INPUT FOR THIS TASK:
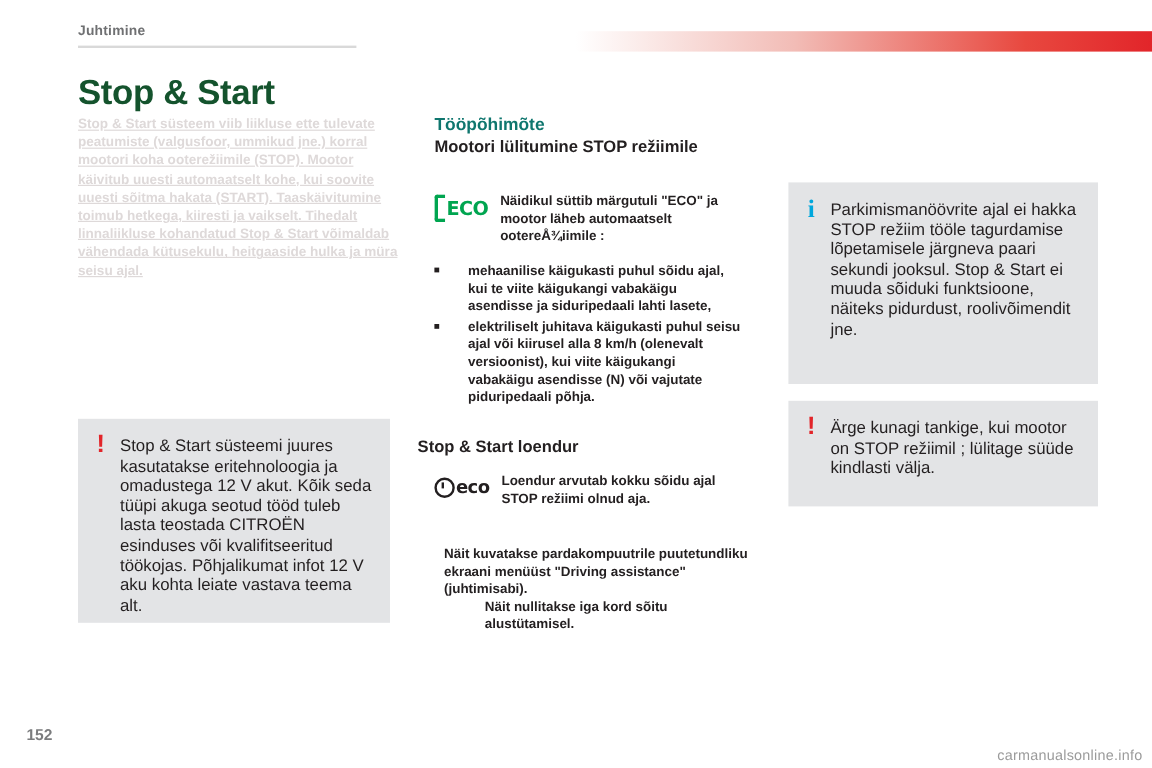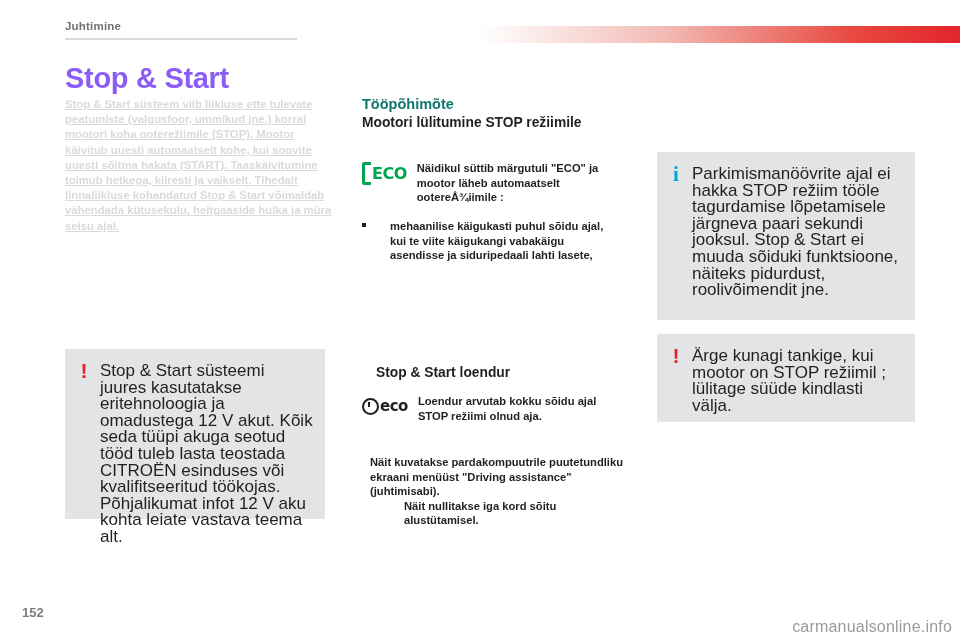"Stop & Start" h1.title { color: #8b5cf6 -> #14532d }
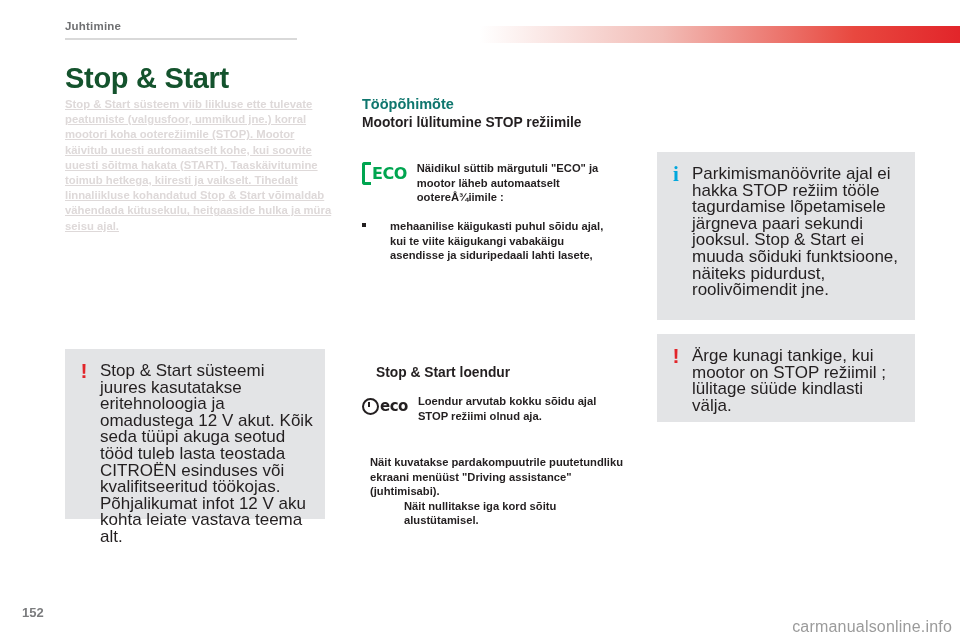"Parkimismanöövrite ajal ei hakka STOP" .notice .ntext { font-size: 17px -> 14px }
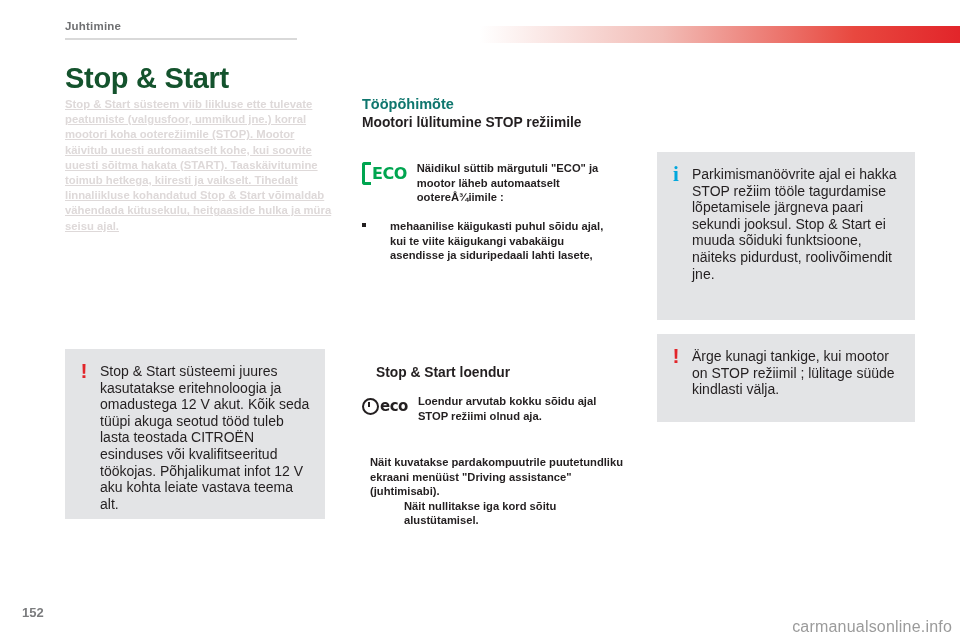"elektriliselt juhitava käigukasti puhul" li { html: none -> <li> <span></span> <span>elektriliselt juhitava käigukasti puhul seisu ajal või kiirusel alla 8 km/h (olenevalt versioonist), kui viite käigukangi vabakäigu asendisse (N) või vajutate piduripedaali põhja.</span> </li> }
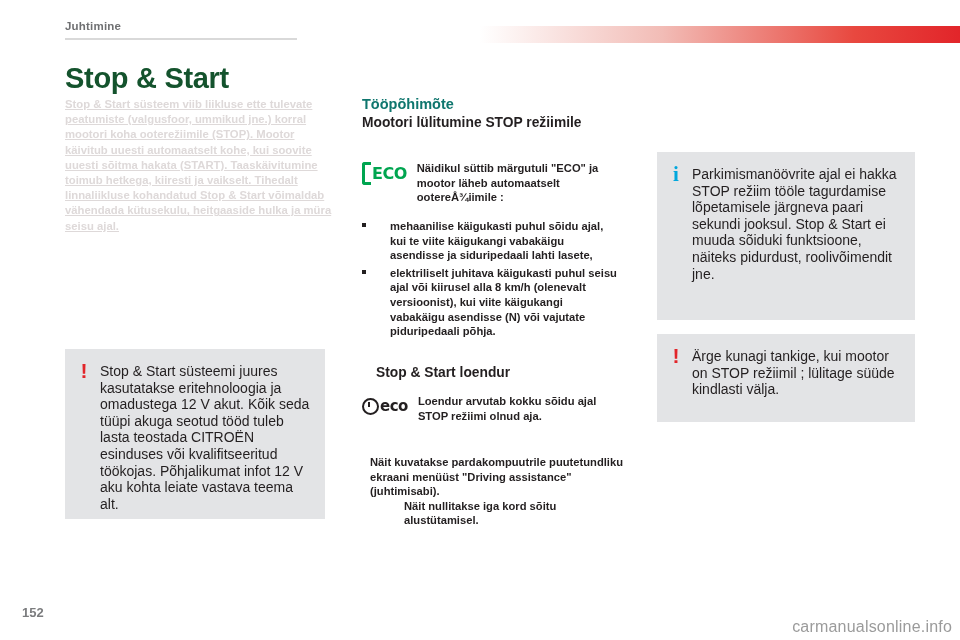"Stop & Start loendur" .mid-h3b { left: 376px -> 348px }
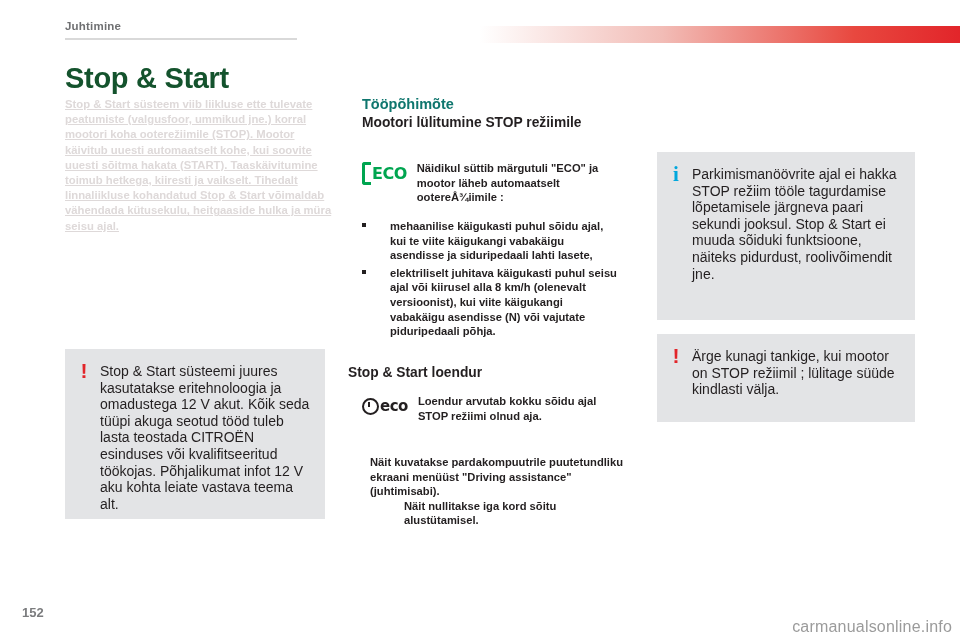"carmanualsonline.info" .watermark { font-size: 16px -> 12px }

DIRECTIONS FOR THIS TASK: Please give the material above again in full, with no pictures in your version.

PROBLEM SOLUTION:
"Stop & Start" h1.title { color: #8b5cf6 -> #14532d }
"Parkimismanöövrite ajal ei hakka STOP" .notice .ntext { font-size: 17px -> 14px }
"elektriliselt juhitava käigukasti puhul" li { html: none -> <li> <span></span> <span>elektriliselt juhitava käigukasti puhul seisu ajal või kiirusel alla 8 km/h (olenevalt versioonist), kui viite käigukangi vabakäigu asendisse (N) või vajutate piduripedaali põhja.</span> </li> }
"Stop & Start loendur" .mid-h3b { left: 376px -> 348px }
"carmanualsonline.info" .watermark { font-size: 16px -> 12px }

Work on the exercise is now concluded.